Integration tests performance degradation
Apache Iceberg version
main (development)
Please describe the bug 🐞
Integration tests feel significantly slower than before.
make test-integration
Running on the latest main branch took 266 seconds, which is more than 4 minutes
/usr/bin/time make test-integration
=============================================================== 765 passed, 4 skipped, 2415 deselected, 24 warnings in 217.18s (0:03:37) ================================================================
265.95 real 17.03 user 7.11 sys
Compare this to pyiceberg-0.6.0rc6 tag, integration tests only took 100 seconds.

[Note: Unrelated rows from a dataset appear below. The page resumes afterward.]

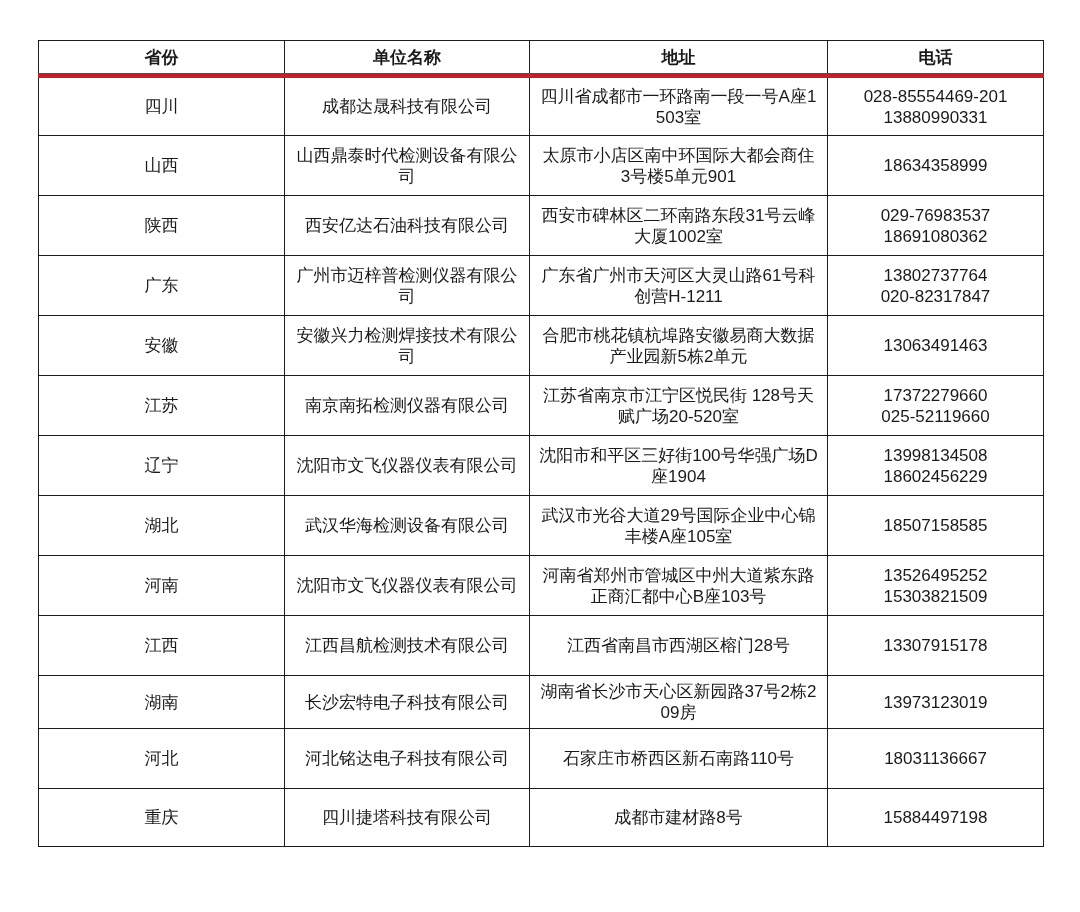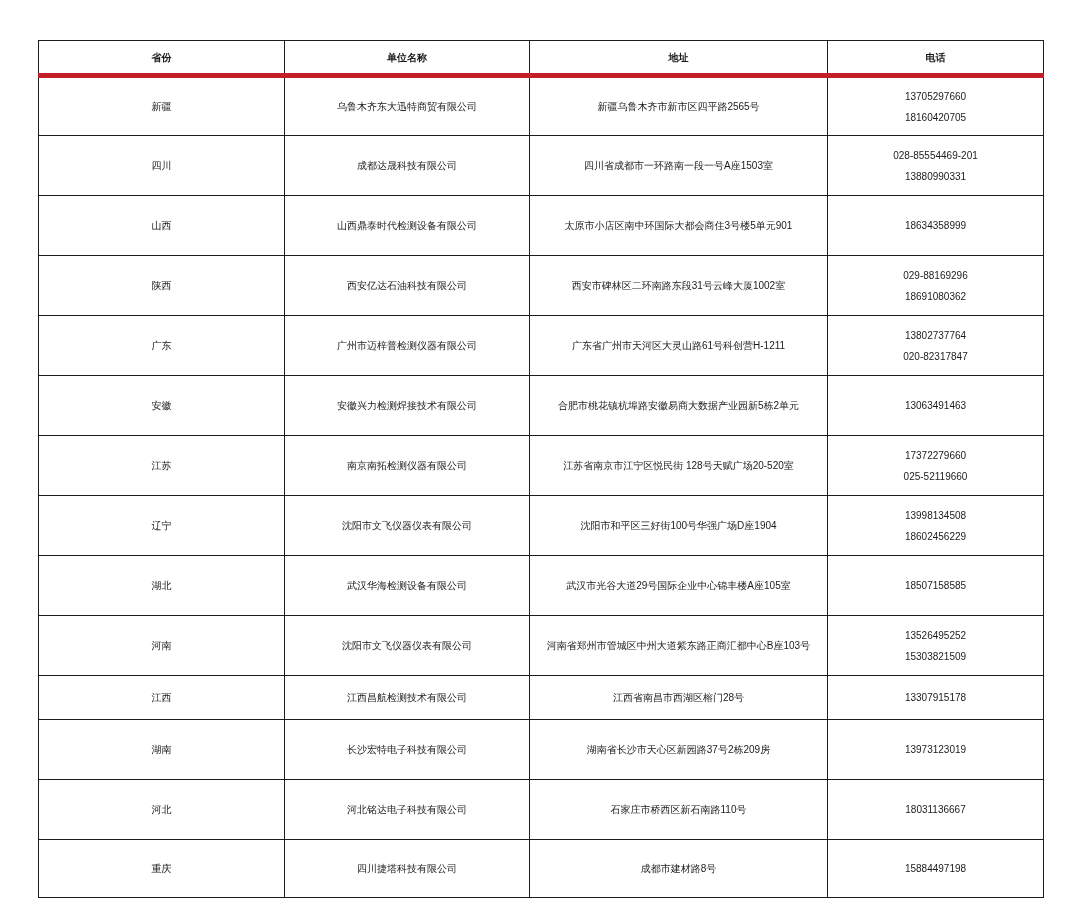"省份" th, td { font-size: 10px -> 17px }
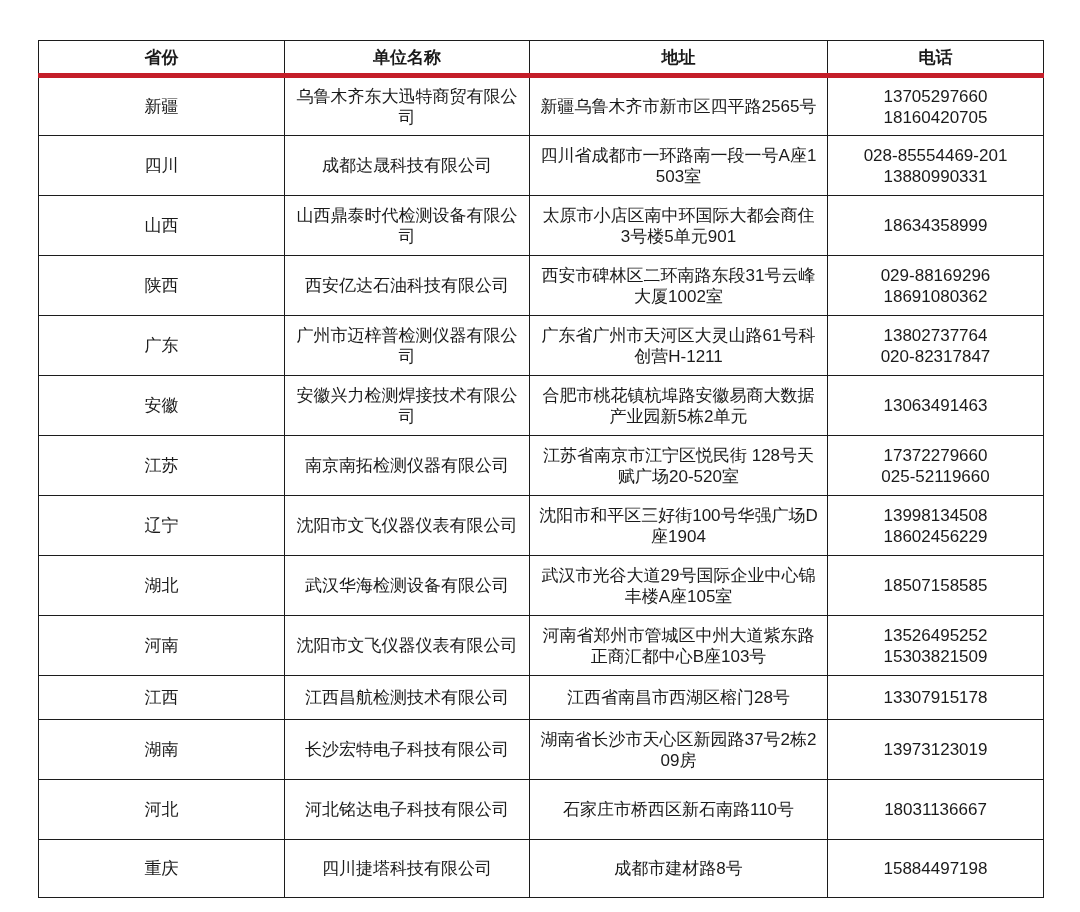"新疆" tr { html: <tr> <td>新疆</td> <td>乌鲁木齐东大迅特商贸有限公司</td> <td>新疆乌鲁木齐市新市区四平路2565号</td> <td> <div>13705297660</div> <div>18160420705</div> </td> </tr> -> none }
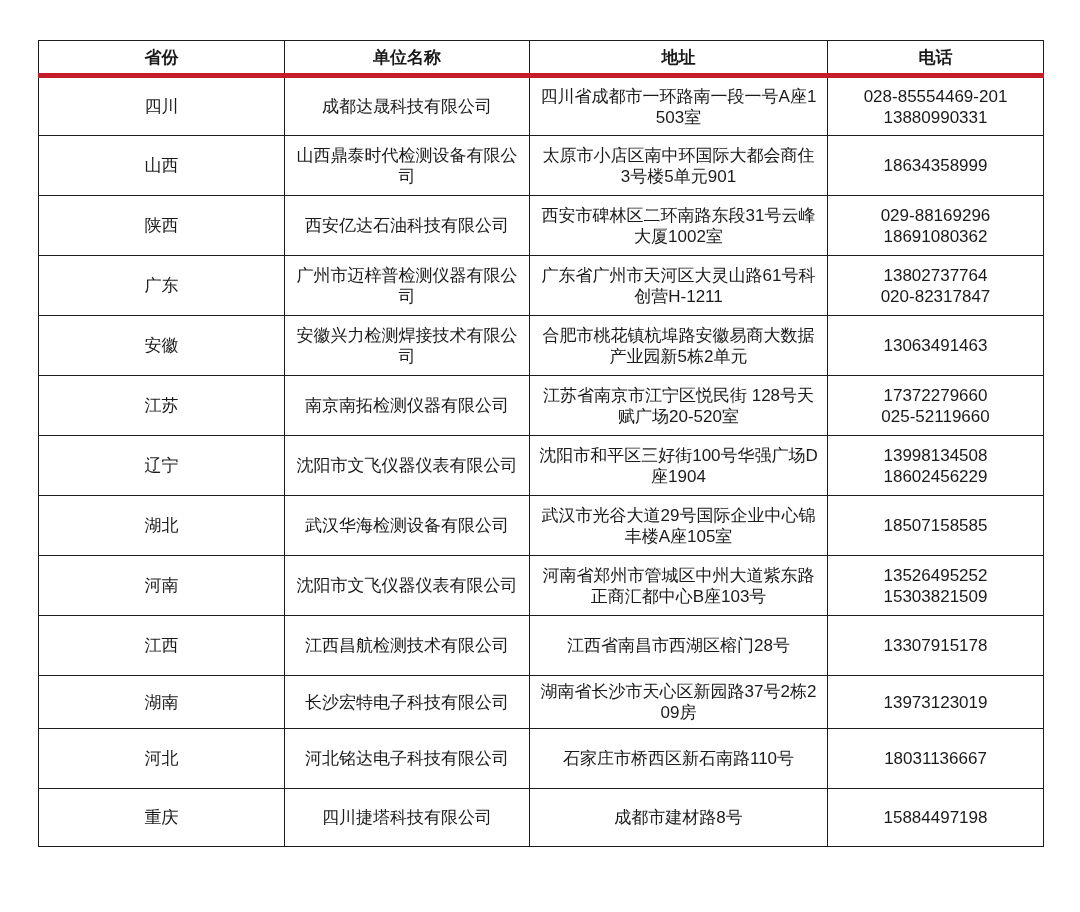"029-88169296" div.phone-line { text: 029-88169296 -> 029-76983537 }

git checkout pyiceberg-0.6.0rc6
/usr/bin/time make test-integration
============================================================== 508 passed, 4 skipped, 2305 deselected in 48.61s ==============================================================
99.89 real 9.43 user 4.16 sys
Here are the top 10 slowest tests:
PYTEST_ARGS="--durations=10" make test-integration
============================================================================ slowest 10 durations ============================================================================
5.93s call tests/integration/test_add_files.py::test_add_files_to_unpartitioned_table[1]
3.52s call tests/integration/test_reads.py::test_ray_nan[catalog_hive]
3.12s setup tests/integration/test_add_files.py::test_add_files_to_unpartitioned_table[1]
2.66s call tests/integration/test_writes/test_partitioned_writes.py::test_query_filter_null_partitioned[1-int]
2.62s call tests/integration/test_writes/test_partitioned_writes.py::test_query_filter_v1_v2_append_null[int]
2.46s call tests/integration/test_writes/test_partitioned_writes.py::test_query_filter_appended_null_partitioned[2-binary]
2.35s call tests/integration/test_writes/test_partitioned_writes.py::test_query_filter_null_partitioned[1-float]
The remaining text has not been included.